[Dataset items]
:::::
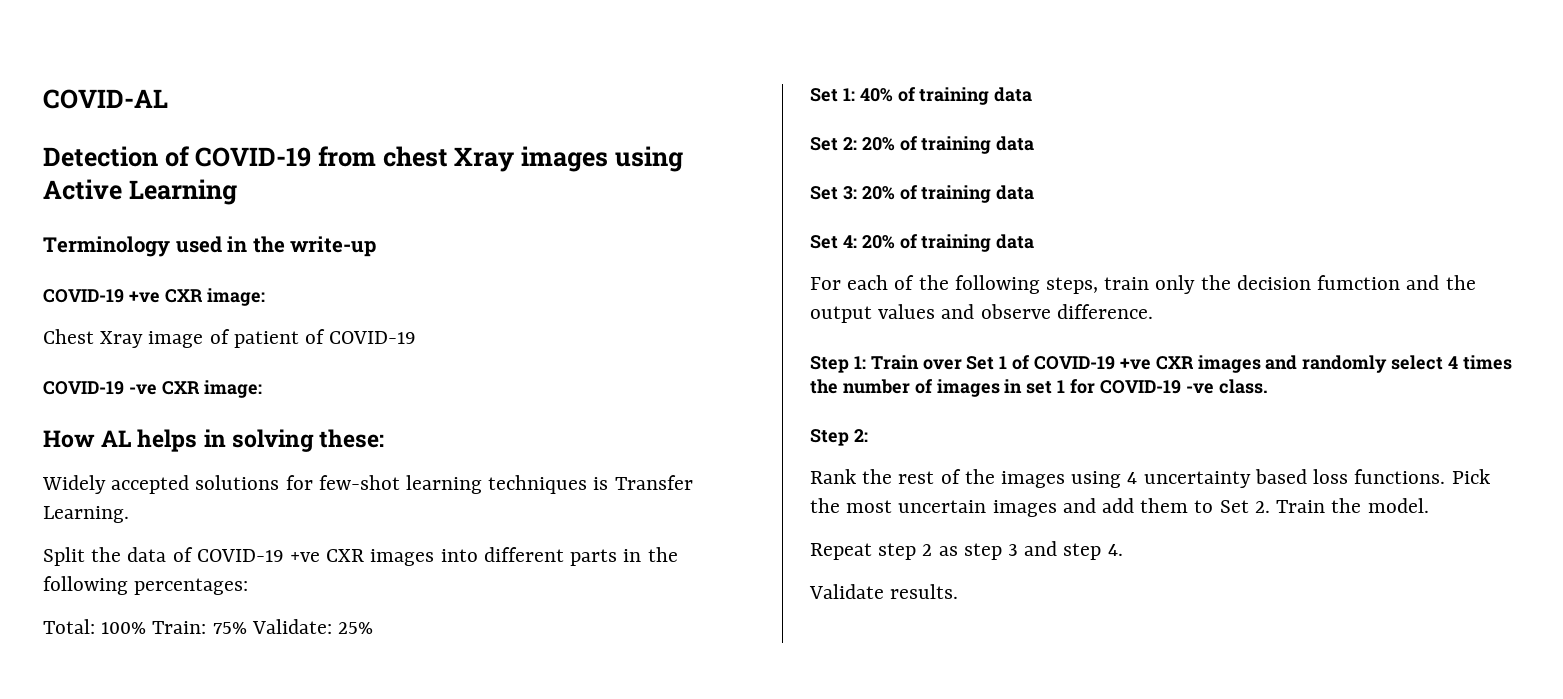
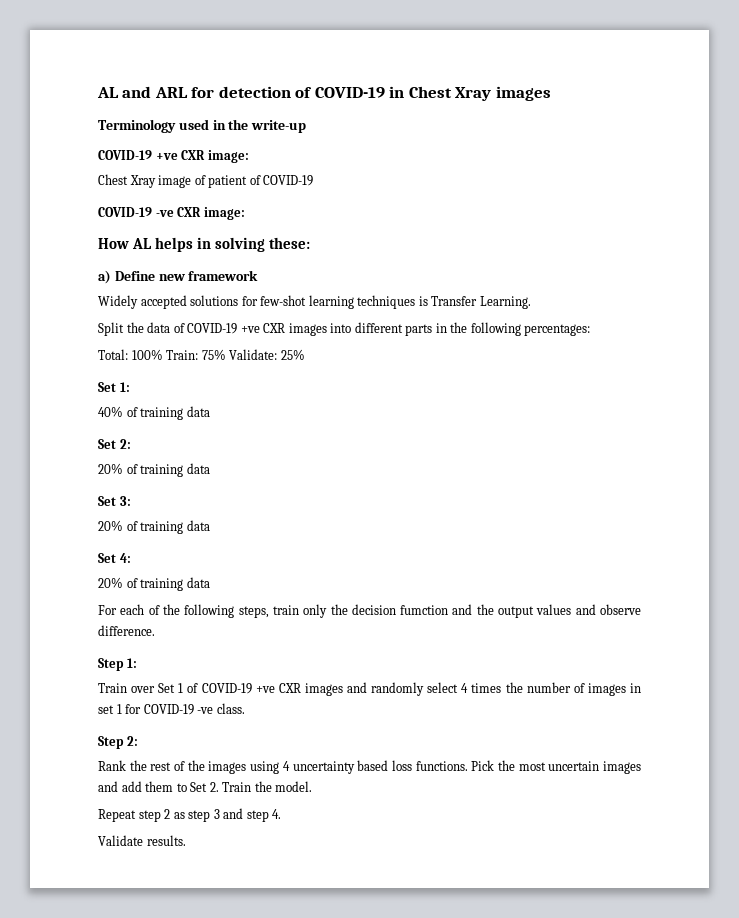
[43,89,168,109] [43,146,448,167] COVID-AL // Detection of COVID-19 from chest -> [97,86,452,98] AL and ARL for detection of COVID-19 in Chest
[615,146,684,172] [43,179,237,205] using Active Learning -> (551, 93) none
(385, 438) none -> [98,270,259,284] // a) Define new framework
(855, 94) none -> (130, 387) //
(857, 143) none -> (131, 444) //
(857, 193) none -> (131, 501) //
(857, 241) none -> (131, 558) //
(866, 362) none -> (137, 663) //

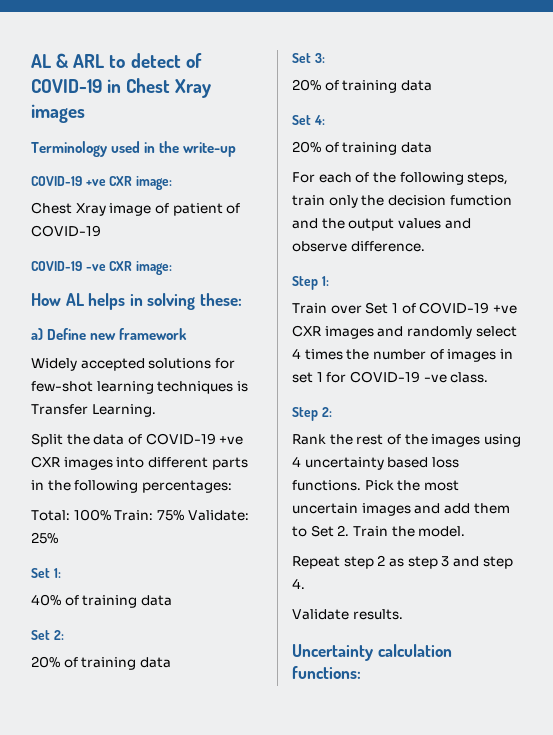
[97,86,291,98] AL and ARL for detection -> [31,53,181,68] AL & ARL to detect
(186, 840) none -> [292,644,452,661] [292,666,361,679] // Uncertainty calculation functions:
:::::
What you are asked to do: Output an exact copy of the lines from the one with "(857, 193) none -> (131, 501) //" through the closing line of the records, inclusive, without any images.

Response for this exercise:
(857, 193) none -> (131, 501) //
(857, 241) none -> (131, 558) //
(866, 362) none -> (137, 663) //

[97,86,291,98] AL and ARL for detection -> [31,53,181,68] AL & ARL to detect
(186, 840) none -> [292,644,452,661] [292,666,361,679] // Uncertainty calculation functions:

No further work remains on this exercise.